You are viewing a plain text version of this content. The canonical link for it is here.

Posted to user@cassandra.apache.org by Anthony Molinaro <an...@alumni.caltech.edu> on 2010/04/23 19:30:09 UTC

Odd ring problems with 0.5.1

So I've been trying to migrate off of old ec2 m1.large nodes onto xlarge
nodes so I can get enough breathing room to then do an upgrade to 0.6.x
(I can't keep the large nodes up long enough, so I spend all my time
restarting and trying to move data, so can get all the packages I would
need for 0.6.x updated).

Anyway, I've been bootstrapping in new nodes in between old nodes then
running decommission.  Sometimes it seems to work, but I've been noticing
some oddness.

Some nodes appear in the ring from some nodes, but not others.  Right
now I have 14 nodes, 10 of those nodes have the same output of a
nodeprobe ring, the other 4 are missing one node.  Also, I have a
couple nodes that when I try to bootstrap them with an InitialToken
they get put into yet another ring with only a few nodes including
nodes that I called removetoken on.  They all have the same seed node
and it has not gone down.  The seed node has all nodes.

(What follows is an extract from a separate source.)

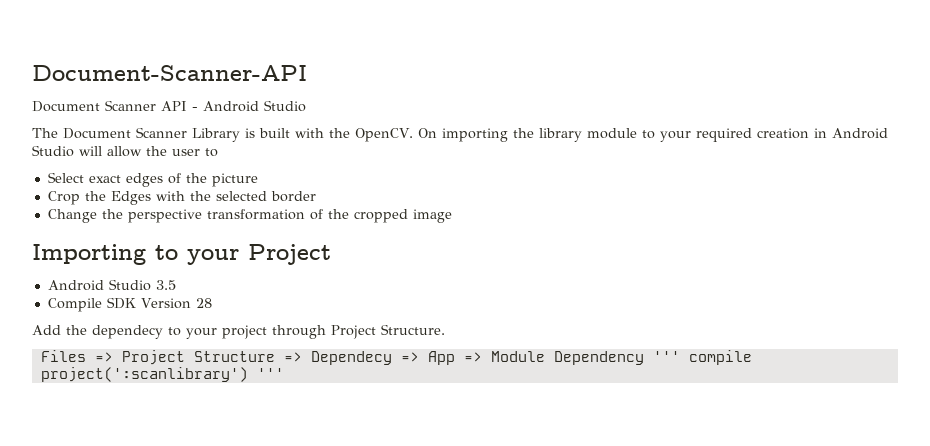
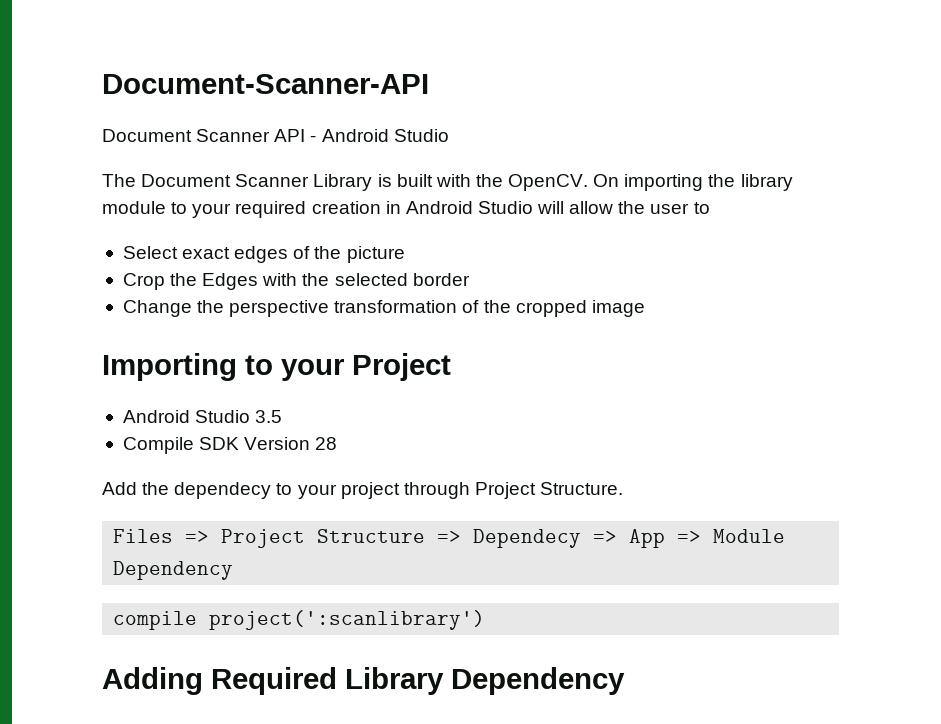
[652,351,680,362] ''' -> (234, 570) //
[256,368,284,379] ''' -> [102,667,625,695] // Adding Required Library Dependency

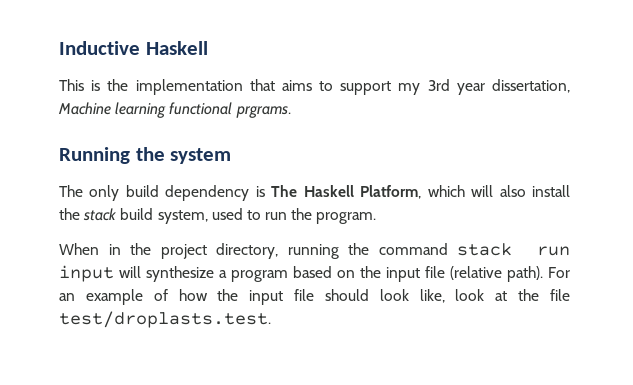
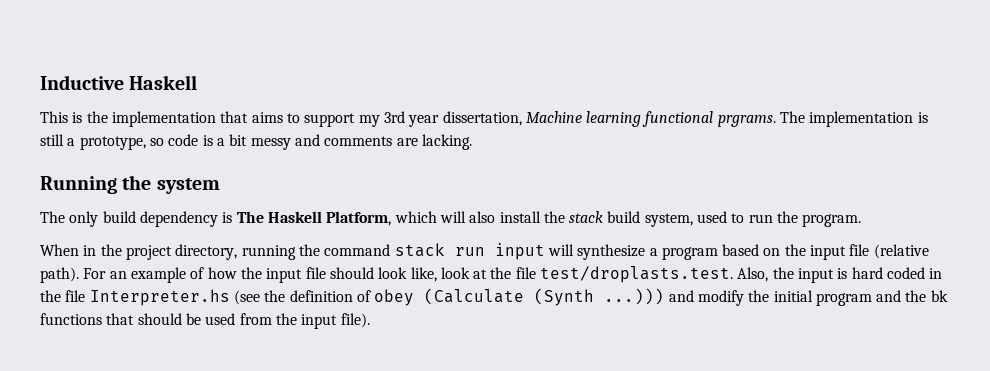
(291, 112) none -> [780,111,928,127] [40,134,472,150] The implementation is still a prototype, so code is a bit messy and comments are lacking.
(271, 319) none -> [737,267,943,283] [40,288,948,306] [40,313,370,329] Also, the input is hard coded in the file Interpreter.hs (see the definition of obey (Calculate (Synth ...))) and modify the initial program and the bk functions that should be used from the input file).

Anyone seen this?  How can I get those 4 nodes to see the missing node?
If a known issue has it been fixed in 0.6 or newer?

Thanks,

-Anthony

-- 
------------------------------------------------------------------------
Anthony Molinaro                           <an...@alumni.caltech.edu>

Re: Odd ring problems with 0.5.1

Posted by Anthony Molinaro <an...@alumni.caltech.edu>.

Turns out I needed to shut everything down completely, then start it all up
a rolling restart was still resulting in some nodes being confused about
what ring they were in.

I think the moral of all this, is any changes to the seed node must result
in a full restart of your cluster.  Also any use of removetoken is perilous.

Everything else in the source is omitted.